Task directions. Copy out each line of the material that includes the word "Liberation".

Task material.
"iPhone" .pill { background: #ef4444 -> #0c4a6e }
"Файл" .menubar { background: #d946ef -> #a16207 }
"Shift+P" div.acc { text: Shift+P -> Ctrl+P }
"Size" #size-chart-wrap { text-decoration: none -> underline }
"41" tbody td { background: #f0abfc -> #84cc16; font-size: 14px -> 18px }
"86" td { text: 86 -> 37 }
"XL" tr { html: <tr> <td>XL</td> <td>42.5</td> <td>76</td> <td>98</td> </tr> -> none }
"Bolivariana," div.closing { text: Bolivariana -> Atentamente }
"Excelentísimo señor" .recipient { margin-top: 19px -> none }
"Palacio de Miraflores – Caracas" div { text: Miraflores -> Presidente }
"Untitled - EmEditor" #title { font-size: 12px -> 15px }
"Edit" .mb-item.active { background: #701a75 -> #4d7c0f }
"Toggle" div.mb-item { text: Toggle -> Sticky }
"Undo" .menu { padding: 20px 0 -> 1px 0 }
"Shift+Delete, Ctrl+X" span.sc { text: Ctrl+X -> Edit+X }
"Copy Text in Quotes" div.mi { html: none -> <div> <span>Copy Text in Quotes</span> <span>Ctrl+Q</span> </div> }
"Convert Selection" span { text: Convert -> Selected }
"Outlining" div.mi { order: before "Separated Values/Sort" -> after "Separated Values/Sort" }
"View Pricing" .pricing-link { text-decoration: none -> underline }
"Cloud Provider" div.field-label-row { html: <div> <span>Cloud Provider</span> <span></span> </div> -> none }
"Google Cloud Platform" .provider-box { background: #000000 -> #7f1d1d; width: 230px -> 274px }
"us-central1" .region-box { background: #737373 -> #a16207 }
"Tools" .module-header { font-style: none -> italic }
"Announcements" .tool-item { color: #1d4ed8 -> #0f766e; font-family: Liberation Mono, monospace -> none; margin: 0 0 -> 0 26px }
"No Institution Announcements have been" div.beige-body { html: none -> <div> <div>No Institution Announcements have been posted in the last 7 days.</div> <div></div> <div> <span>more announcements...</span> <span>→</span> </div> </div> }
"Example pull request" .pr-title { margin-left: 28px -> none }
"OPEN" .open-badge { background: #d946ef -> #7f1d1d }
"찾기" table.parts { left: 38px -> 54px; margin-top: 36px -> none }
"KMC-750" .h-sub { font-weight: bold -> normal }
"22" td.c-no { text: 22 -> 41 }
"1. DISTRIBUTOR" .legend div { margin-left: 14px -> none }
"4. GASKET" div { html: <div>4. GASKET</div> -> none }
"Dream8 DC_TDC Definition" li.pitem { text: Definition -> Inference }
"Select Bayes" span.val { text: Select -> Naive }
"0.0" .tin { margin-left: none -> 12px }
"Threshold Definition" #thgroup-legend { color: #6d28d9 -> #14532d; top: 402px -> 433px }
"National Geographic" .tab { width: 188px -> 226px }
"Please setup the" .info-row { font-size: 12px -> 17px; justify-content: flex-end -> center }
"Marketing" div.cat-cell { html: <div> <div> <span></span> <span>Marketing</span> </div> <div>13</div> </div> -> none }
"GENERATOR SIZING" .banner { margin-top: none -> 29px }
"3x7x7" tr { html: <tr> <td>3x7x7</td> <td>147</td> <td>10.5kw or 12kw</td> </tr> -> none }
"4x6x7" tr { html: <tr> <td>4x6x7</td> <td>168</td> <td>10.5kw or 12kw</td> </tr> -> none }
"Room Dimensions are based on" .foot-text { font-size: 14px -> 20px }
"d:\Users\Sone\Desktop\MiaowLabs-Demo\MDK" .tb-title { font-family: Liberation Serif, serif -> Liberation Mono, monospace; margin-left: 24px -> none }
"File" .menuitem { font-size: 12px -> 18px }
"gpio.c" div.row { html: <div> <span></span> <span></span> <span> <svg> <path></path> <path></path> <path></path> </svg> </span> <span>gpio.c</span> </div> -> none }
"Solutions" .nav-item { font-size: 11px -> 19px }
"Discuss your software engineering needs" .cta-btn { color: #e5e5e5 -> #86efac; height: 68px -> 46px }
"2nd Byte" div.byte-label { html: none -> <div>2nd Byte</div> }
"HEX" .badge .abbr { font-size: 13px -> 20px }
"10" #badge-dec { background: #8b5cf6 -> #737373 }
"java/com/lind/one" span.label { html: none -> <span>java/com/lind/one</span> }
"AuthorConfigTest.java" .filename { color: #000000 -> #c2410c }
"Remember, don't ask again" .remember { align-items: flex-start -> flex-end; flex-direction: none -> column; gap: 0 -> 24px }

Task answer.
"Announcements" .tool-item { color: #1d4ed8 -> #0f766e; font-family: Liberation Mono, monospace -> none; margin: 0 0 -> 0 26px }
"d:\Users\Sone\Desktop\MiaowLabs-Demo\MDK" .tb-title { font-family: Liberation Serif, serif -> Liberation Mono, monospace; margin-left: 24px -> none }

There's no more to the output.